Friday, May 14, 2010

Routine, routine

I read a very interesting devo in Oswald Chambers' My Utmost for His Highest the other night... I hadn't read it in a few days, I guess I had gotten out of the habit. Well... funny... because the entry I read was about making a habit about spending time with God and having a quiet time with just you and Him. Chambers was saying that we really need to be careful to not let spending time with God become spending time with our habit. It sometimes becomes something that we just get so used to doing that we kind of don't even take it seriously or even think about what we're reading or praying. Spending time with God shouldn't be something that we check off of our list... it should be something that we will do without a shadow of a doubt... knowing Jesus should become such a part of our lives that it doesn't feel like a habit... it feels like a lifestyle. Sometimes we get so caught up in having our devotional at the same time every day that we miss out on things and actually kind of push people out of our lives... it becomes something that makes us unsocial and kind of selfish... it isn't about spending time with God anymore, it's about making ourselves feel like we are these good Christians... it gives us a feeling of accomplishment... it's kind of false christianity in a way. It's like... Church on Sundays, praying before we eat, quiet time before going to bed or when we wake up makes us feel good... like we've done our part to stay a Christian. Sometimes we forget that nothing can take away the fact that we will always be Christians and that God is always with us... not just in church or when we pray or when we have a quiet time... ALWAYS every second of the day. I think if more people were constantly aware of Jesus in their lives that they wouldn't feel this craving to make Jesus a habit.

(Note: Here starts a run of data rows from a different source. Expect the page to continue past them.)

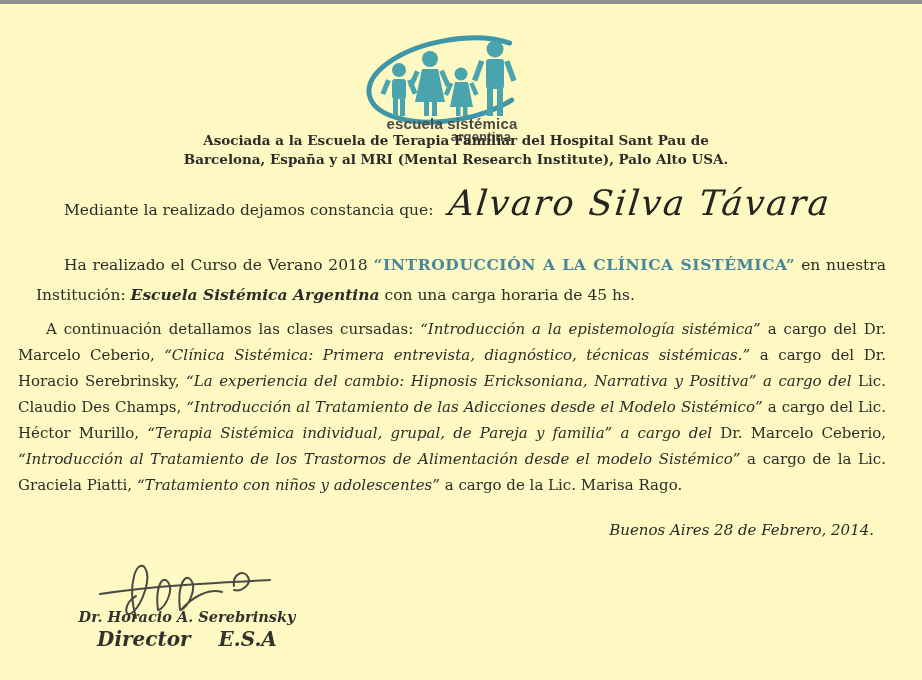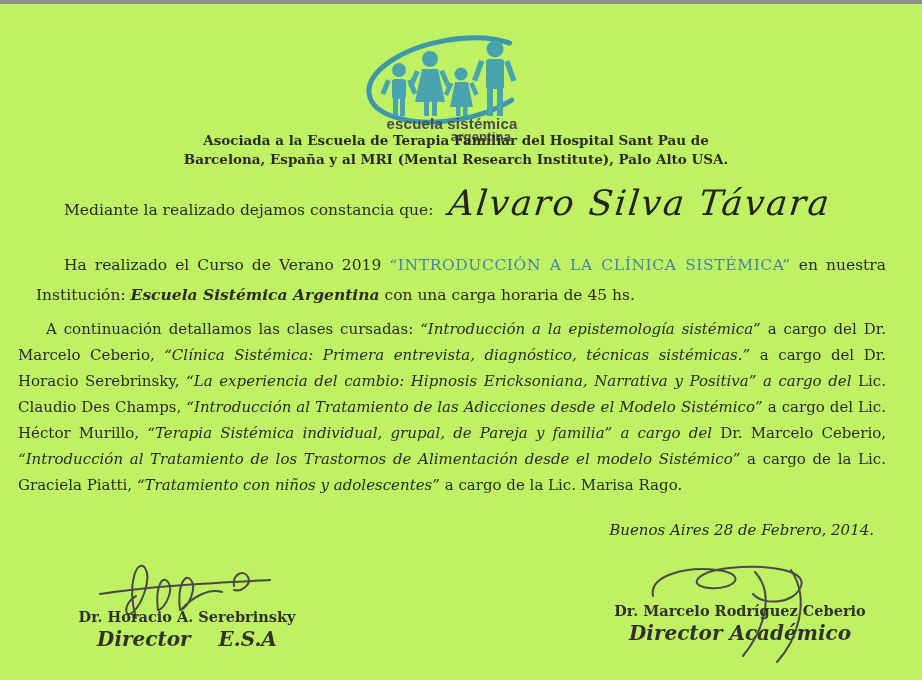--- a/index.html
+++ b/index.html
@@ -10,7 +10,7 @@
   }
   .scan{
     position:relative;width:922px;height:680px;
-    background:#bef264;
+    background:#fef9c3;
     color:#2e2c29;
   }
   .top-band{

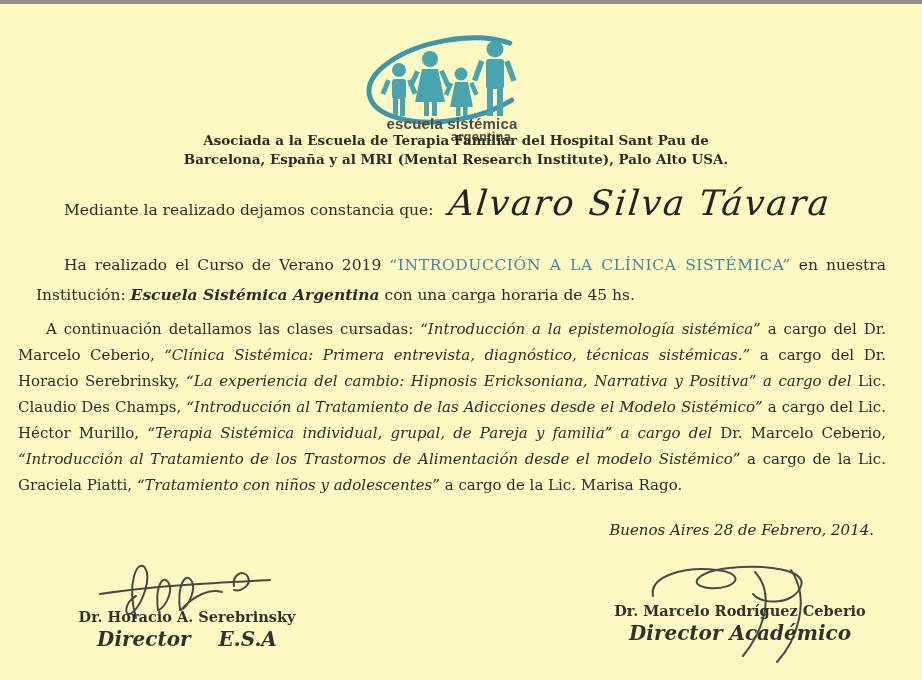--- a/index.html
+++ b/index.html
@@ -140,7 +140,7 @@
     <span class="recipient-name">Alvaro Silva Távara</span>
   </div>
 
-  <p class="course-par"><span>Ha realizado el Curso de Verano 2019 </span><span class="run-course-title">“INTRODUCCIÓN A LA CLÍNICA SISTÉMICA”</span><span> en nuestra Institución: </span><span class="run-bold">Escuela Sistémica Argentina</span><span> con una carga horaria de 45 hs.</span></p>
+  <p class="course-par"><span>Ha realizado el Curso de Verano 2018 </span><span class="run-course-title">“INTRODUCCIÓN A LA CLÍNICA SISTÉMICA”</span><span> en nuestra Institución: </span><span class="run-bold">Escuela Sistémica Argentina</span><span> con una carga horaria de 45 hs.</span></p>
 
   <p class="classes-par"><span>A continuación detallamos las clases cursadas: </span><span class="run-italic">“Introducción a la epistemología sistémica”</span><span> a cargo del Dr. Marcelo Ceberio, </span><span class="run-italic">“Clínica Sistémica: Primera entrevista, diagnóstico, técnicas sistémicas.”</span><span> a cargo del Dr. Horacio Serebrinsky, </span><span class="run-italic">“La experiencia del cambio: Hipnosis Ericksoniana, Narrativa y Positiva” a cargo del </span><span>Lic. Claudio Des Champs, </span><span class="run-italic">“Introducción al Tratamiento de las Adicciones desde el Modelo Sistémico”</span><span> a cargo del Lic. Héctor Murillo, </span><span class="run-italic">“Terapia Sistémica individual, grupal, de Pareja y familia” a cargo del </span><span>Dr. Marcelo Ceberio, </span><span class="run-italic">“Introducción al Tratamiento de los Trastornos de Alimentación desde el modelo Sistémico”</span><span> a cargo de la Lic. Graciela Piatti, </span><span class="run-italic">“Tratamiento con niños y adolescentes”</span><span> a cargo de la Lic. Marisa Rago.</span></p>
 

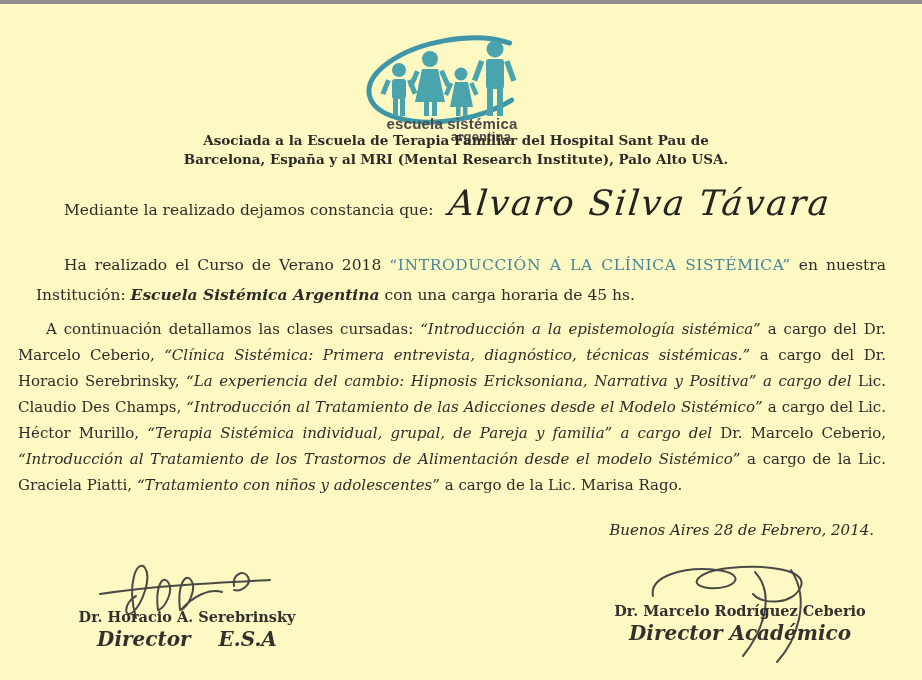--- a/index.html
+++ b/index.html
@@ -51,7 +51,7 @@
     position:absolute;top:250px;left:36px;right:36px;margin:0;
     font-size:15.5px;line-height:30px;text-align:justify;text-indent:28px;
   }
-  .run-course-title{color:#47869b;font-weight:normal;letter-spacing:.6px;}
+  .run-course-title{color:#47869b;font-weight:bold;letter-spacing:.6px;}
   .run-bold{font-weight:bold;font-style:italic;}
   .run-italic{font-style:italic;}
   .classes-par{

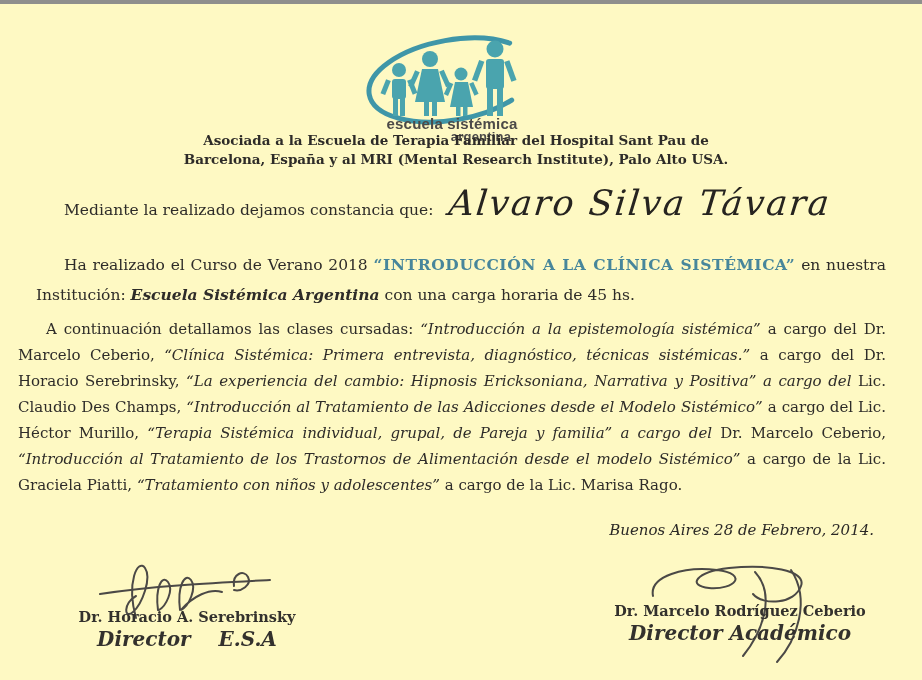--- a/index.html
+++ b/index.html
@@ -68,7 +68,7 @@
   .sig-right{left:590px;top:552px;width:300px;}
   .sig-scribble{display:block;margin:0 auto;overflow:visible;}
   .sig-name{
-    font-weight:bold;font-size:14.5px;color:#33312d;
+    font-weight:bold;font-style:italic;font-size:14.5px;color:#33312d;
     margin-top:-12px;position:relative;z-index:2;
   }
   .sig-title{

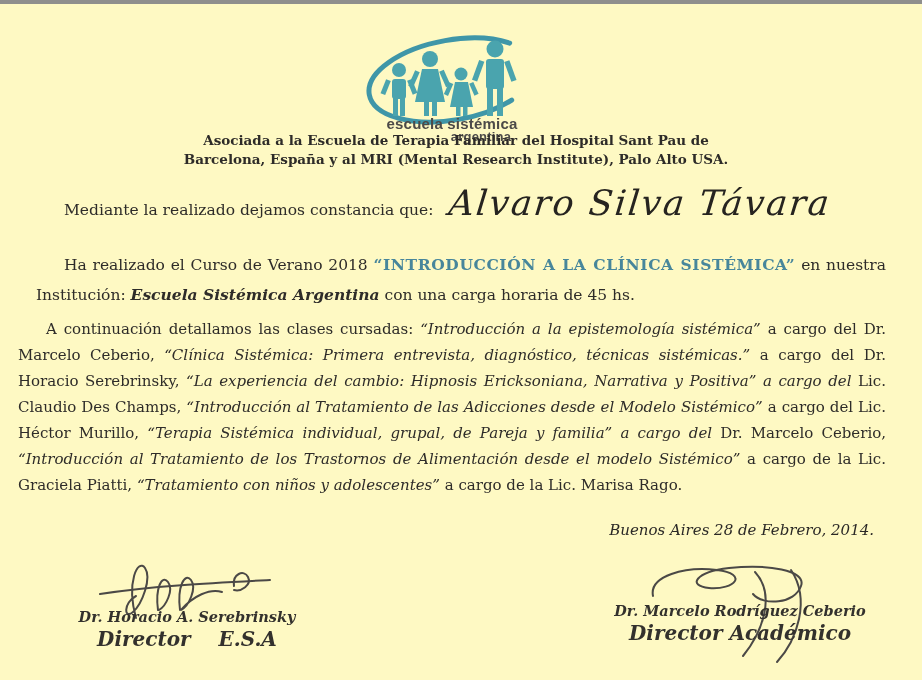--- a/index.html
+++ b/index.html
@@ -158,15 +158,6 @@
     <div class="sig-title">Director&nbsp;&nbsp;&nbsp;&nbsp;E.S.A</div>
   </div>
 
-  <div class="sig sig-right">
-    <svg class="sig-scribble" width="230" height="62" viewBox="0 0 230 62" fill="none" stroke="#4b4946" stroke-width="2" stroke-linecap="round">
-      <path d="M28 44 C24 24 60 14 92 18 C124 22 110 38 84 36 C62 34 70 20 104 16 C142 12 182 18 176 34 C170 52 138 54 128 42"></path>
-      <path d="M130 20 C152 44 136 82 118 104"></path>
-      <path d="M166 18 C186 48 172 88 152 110"></path>
-    </svg>
-    <div class="sig-name">Dr. Marcelo Rodríguez Ceberio</div>
-    <div class="sig-title">Director Académico</div>
-  </div>
 
 </div>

I don't know... that entry that Chambers wrote just kind of grabbed me. I totally know that feeling,.. I mean I was in Bible school and experienced the habit... I saw other people with the same habit... I have just gotten back into having it a habit... I don't want to spend time with God because I feel obligated... I want to spend time with Him because I want to get to know Him better.

Try and be more aware of God's presence every moment... (it's not that hard) maybe then you'll start to have lots of mini quiet times with Him all day long which is probably growing you more than just one while you're half asleep before or after bed. :)

2 comments:

  1. Good things to think about, Lisa. It's totally true for me too, and I'd rather have quiet times to get to know Him better, not just to check them off my list. Thanks for posting that.

    ReplyDelete
  2. good stuff.
    i like to pray that God's character and holiness will consume my thoughts. Then I find myself praising Him for everything! Even the little things that were so inconsequential just minutes before.